Gaudenio Santiago

FOTO: Aurélio Alves/O POVO

A inteligência artificial (IA) é uma área da computação que atua no desenvolvimento de sistemas que buscam a criação de máquinas inteligentes cognitivas que aprendem de forma semelhante a uma pessoa. O fascínio pela busca de sistemas autônomos e inteligentes ocorre desde o ano de 1769, quando o barão Wolfgang von Kempelen criou a primeira máquina de xadrez inteligente batizada como “O Turco”.

Apesar da sua engenhoca ter sido uma farsa, foi o blefe mais influente de toda história da ciência, sendo o “O Turco” considerado o avô da máquina inteligente “Deep Blue”, que derrotou o campeão mundial de xadrez, Garry Kasparov, em 1997. Desde 2000, houve avanço significativo da IA em razão do aumento da capacidade computacional, a qual consiste nesta rede que temos hoje de informações conectadas, estruturadas e organizadas através das nuvens de informação.

Em 2011, a IBM criou uma plataforma cognitiva inteligente chamada “Watson”, que participou do programa de perguntas e respostas da TV americana, chamado “Jeopardy”, sendo o vencedor do programa. Na época, a versão do Watson apenas conseguia ler textos e responder perguntas. Hoje, já possui diferentes serviços como: reconhecimento e análise de vídeos, imagem, interação por voz, leitura de grandes volumes de textos; tudo disponível em nuvem – portanto não se trata de mero supercomputador, robô ou hardware de grandes proporções, mas sim de uma plataforma, como destacamos anteriormente.

A IA já é uma realidade para a otimização da eficiência, redução de custos e aumento de produtividade. Assim, com a capacidade de aprendizagem da máquina, a interação entre homem e máquina será uma verdadeira simbiose que trará muitos benefícios para a profissão da advocacia. Devemos enxergar oportunidades com a chegada da IA, ao invés de ameaças, assim excluiremos a competição com máquinas inteligentes, que se utilizam de nuvens espessas de informações, e adotaremos a colaboração entre homem e máquina.

Em se tratando do benefício trazido pela IA o mercado da advocacia tornar-se-á ainda mais dinâmico, possibilitando ao advogado criar ou potencializar as seguintes habilidades: criatividade, empatia, comunicação, relacionamento, persuasão, resiliência, capacidade de adaptação a mudanças, flexibilidade, empreendedorismo e colaboração.
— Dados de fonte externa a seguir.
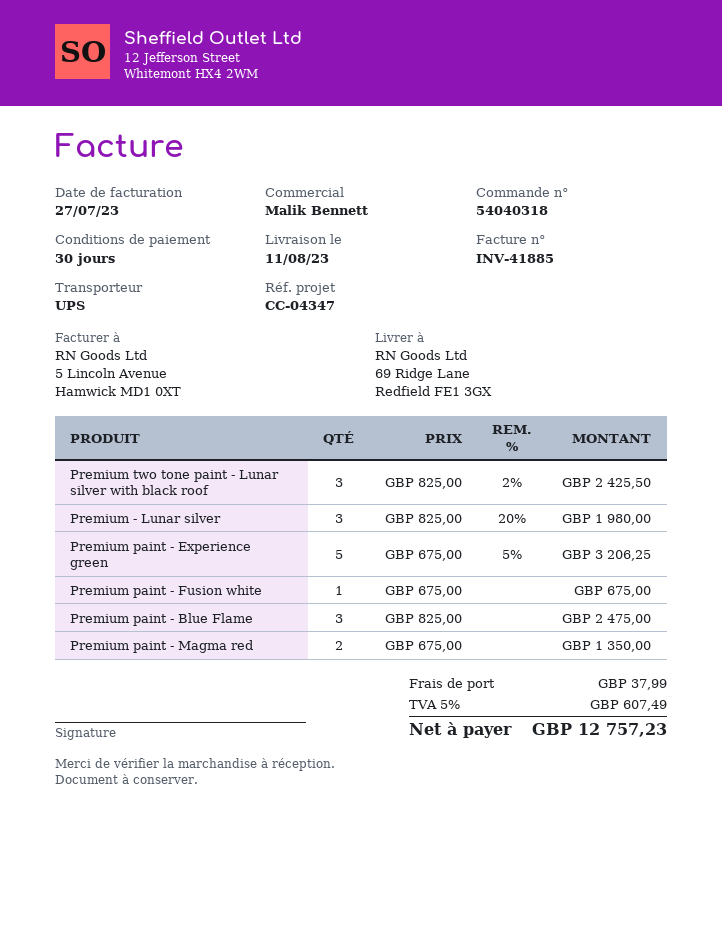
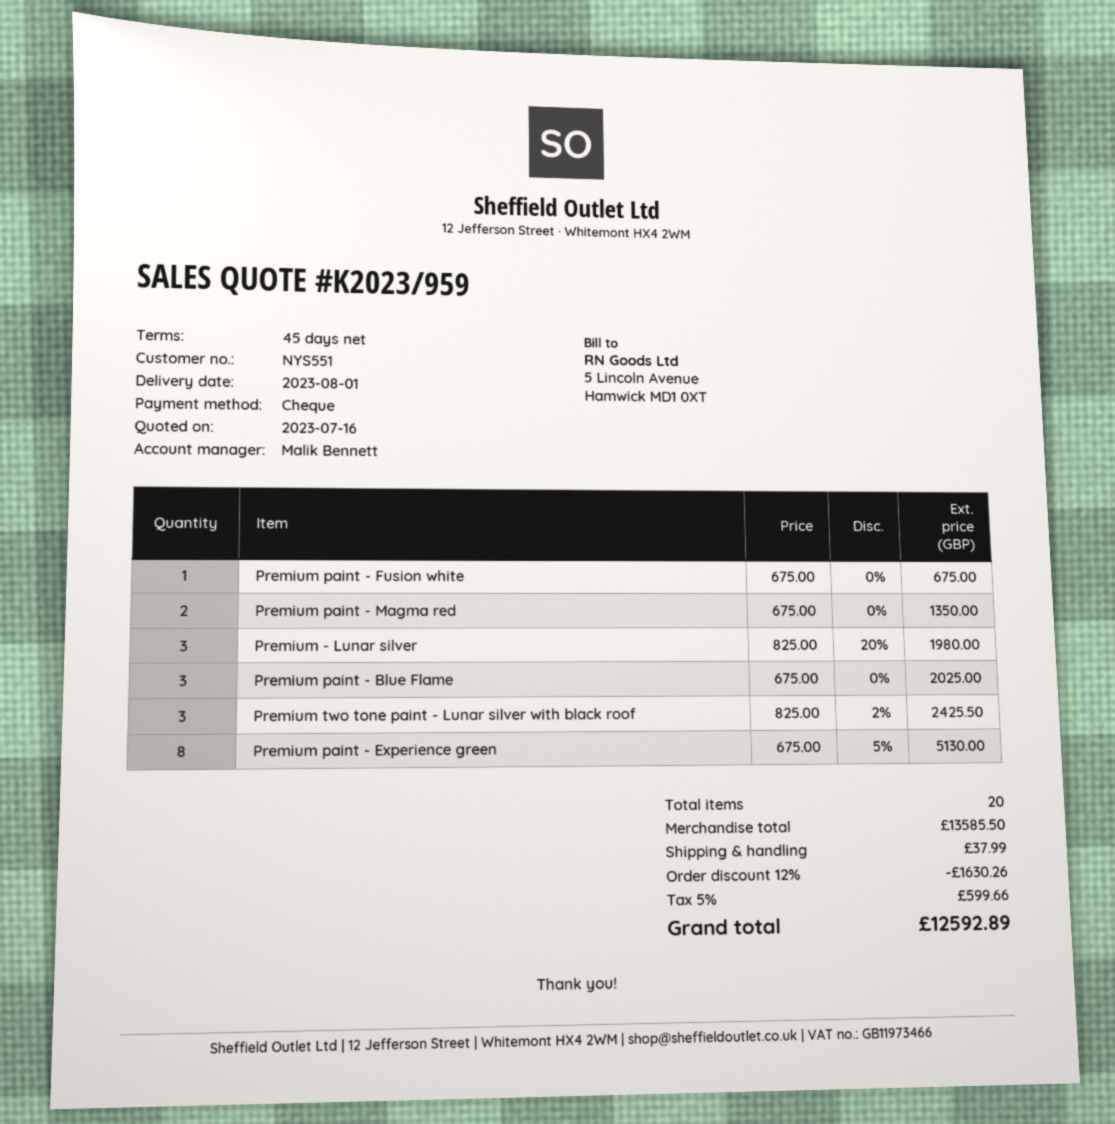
delivery date: 2023-08-11 -> 2023-08-01
payment terms: 30 days -> 45 days
Premium paint - Experience green: 5 x 675.00 - 5% = 3206.25 -> 8 x 675.00 - 5% = 5130.00
Premium paint - Blue Flame: 3 x 825.00 = 2475.00 -> 3 x 675.00 = 2025.00
discount: none -> 12% = 1630.26
tax: 5% = 607.49 -> 5% = 599.66
total: 12757.23 -> 12592.89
As ferramentas de automação, inicialmente, estão sendo destinadas para tarefas cotidianas e repetitivas de um escritório de advocacia. O trabalho diário de cadastrar clientes, gerar relatórios, analisar documentos, pesquisar jurisprudência, acessar e organizar a legislação, dentre outros serão realizados por essas ferramentas.

Em um exercício de futurologia, uma das atividades a ser desempenhada pela IA é a leitura de intimações e a distribuição de prazos para os advogados do escritório, inclusive sugerindo a ação que o profissional deve tomar para o respectivo caso jurídico e gerando relatórios de indicadores de produtividade dos advogados. Atualmente, essa função é desenvolvida por juristas contratados especificamente por grandes bancas que tenham instalado o departamento de controladoria jurídica. Observe-se mais uma vez, que esse tipo de atividade repetitiva começa a ser alcançada pela IA. Logo, a controladoria jurídica poderá ser uma atribuição a ser desenvolvida exclusivamente pela máquina, dispensando a contratação de advogado para este fim.
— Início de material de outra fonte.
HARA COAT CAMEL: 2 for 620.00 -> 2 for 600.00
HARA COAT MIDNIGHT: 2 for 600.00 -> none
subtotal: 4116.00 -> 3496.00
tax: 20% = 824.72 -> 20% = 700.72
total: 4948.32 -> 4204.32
Outra novidade vai ser o arquivamento de toda a legislação, jurisprudência, precedentes, citações, doutrinas e informações no mundo jurídico atualizadas de forma instantânea, que serão relacionadas e estruturadas para dar mais qualidade nas petições dos advogados, inclusive informando os riscos que o cliente pode encontrar de acordo com os entendimentos dos Tribunais.

A partir de agora, com a entrada da IA, é imperiosa a realidade de obsolescência de advogados sem diferenciais no mercado, bem como daqueles que não mantenham um relacionamento de excelência com seus clientes. Novos ramos do direito irão surgir, assim como novas formas de atuar com as necessidades do mercado.

O advogado terá mais tempo para buscar clientes, pensar estrategicamente e aperfeiçoar-se na sua profissão,eximindo-se de tarefas repetitivas e trabalhando ainda mais com a criatividade. A ligação entre o homem e a máquina nos trará um futuro bastante otimista no que concerne à celeridade e à praticidade,tornando o crescimento aperfeiçoado da advocacia cada vez mais exponencial. Os advogados do futuro serão bemdiferentes daquilo que nós conhecemos. Certamente em menor número e muito mais eficientes e eficazes.